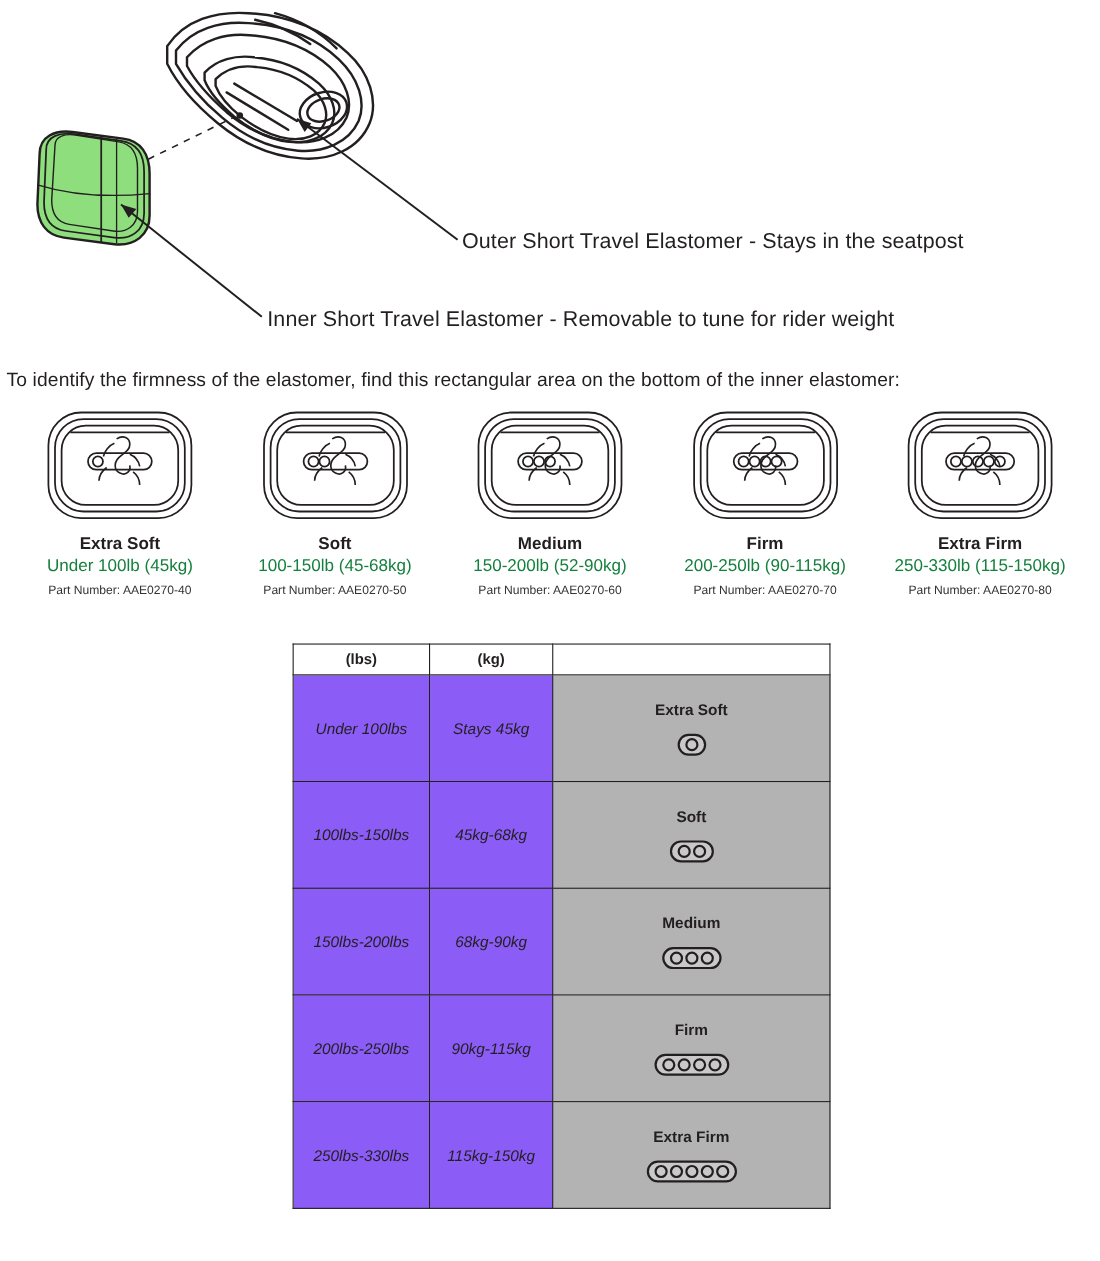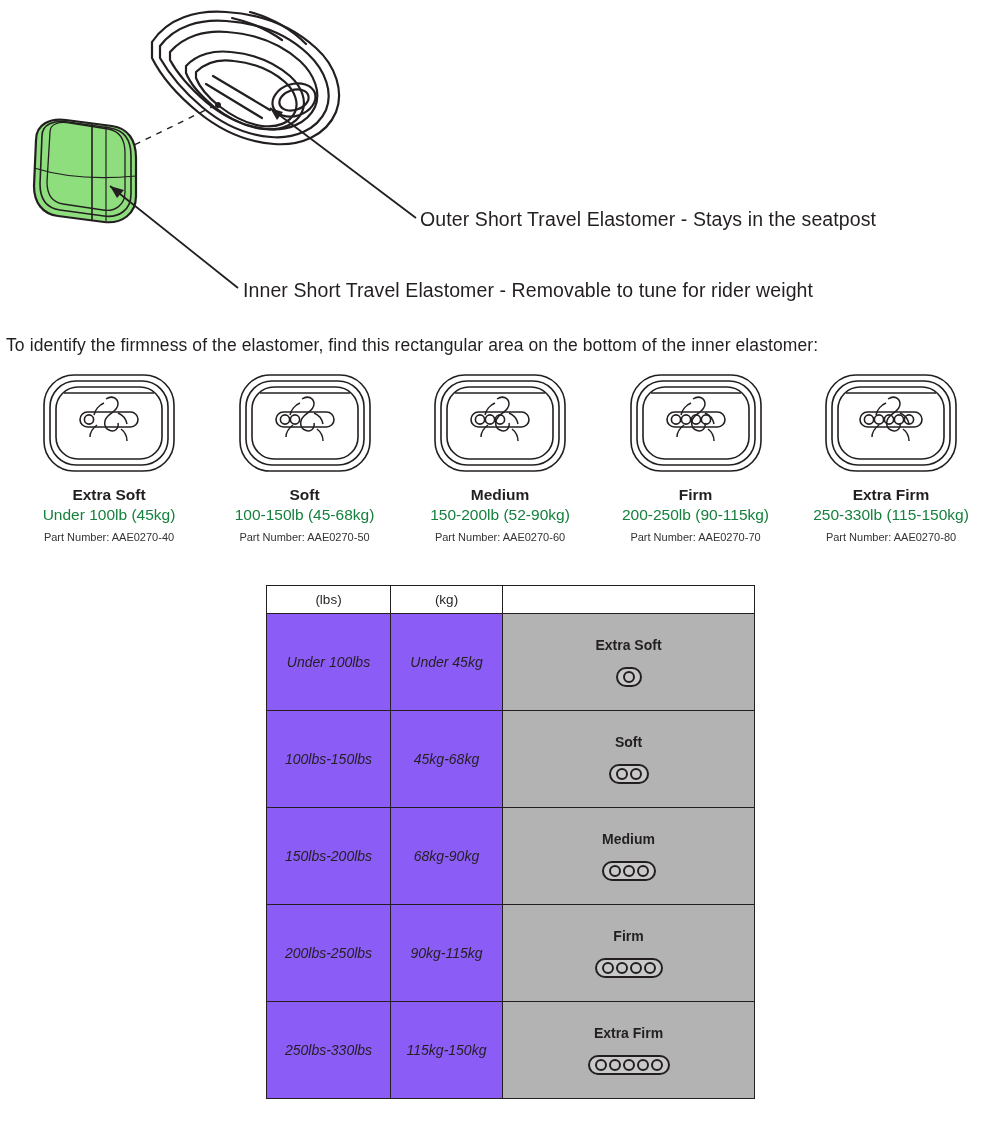--- a/index.html
+++ b/index.html
@@ -111,7 +111,7 @@
   }
   .hdr-unit {
     font-size: 13.5px;
-    font-weight: normal;
+    font-weight: bold;
     text-align: center;
     height: 27px;
     vertical-align: middle;

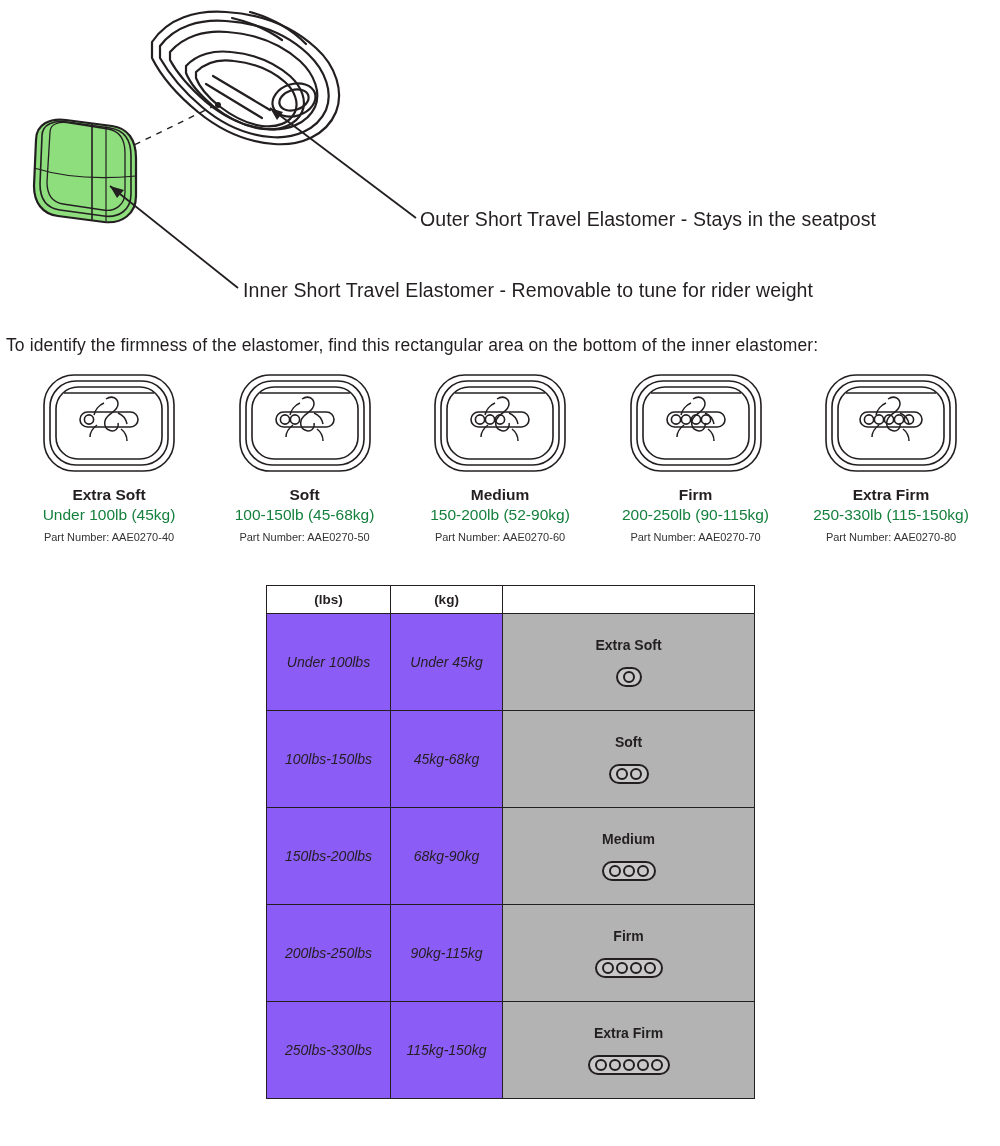--- a/index.html
+++ b/index.html
@@ -404,7 +404,7 @@
   <tbody>
     <tr>
       <td class="weight-cell">Under 100lbs</td>
-      <td class="weight-cell">Under 45kg</td>
+      <td class="weight-cell">Stays 45kg</td>
       <td class="rec-cell">
         <div class="rec-name">Extra Soft</div>
         <div class="pill-wrap">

▸ WORK INSTRUCTION
Write out all of the data above exactly, without any of its pictures.

▸ TASK RESPONSE
--- a/index.html
+++ b/index.html
@@ -111,7 +111,7 @@
   }
   .hdr-unit {
     font-size: 13.5px;
-    font-weight: normal;
+    font-weight: bold;
     text-align: center;
     height: 27px;
     vertical-align: middle;

--- a/index.html
+++ b/index.html
@@ -404,7 +404,7 @@
   <tbody>
     <tr>
       <td class="weight-cell">Under 100lbs</td>
-      <td class="weight-cell">Under 45kg</td>
+      <td class="weight-cell">Stays 45kg</td>
       <td class="rec-cell">
         <div class="rec-name">Extra Soft</div>
         <div class="pill-wrap">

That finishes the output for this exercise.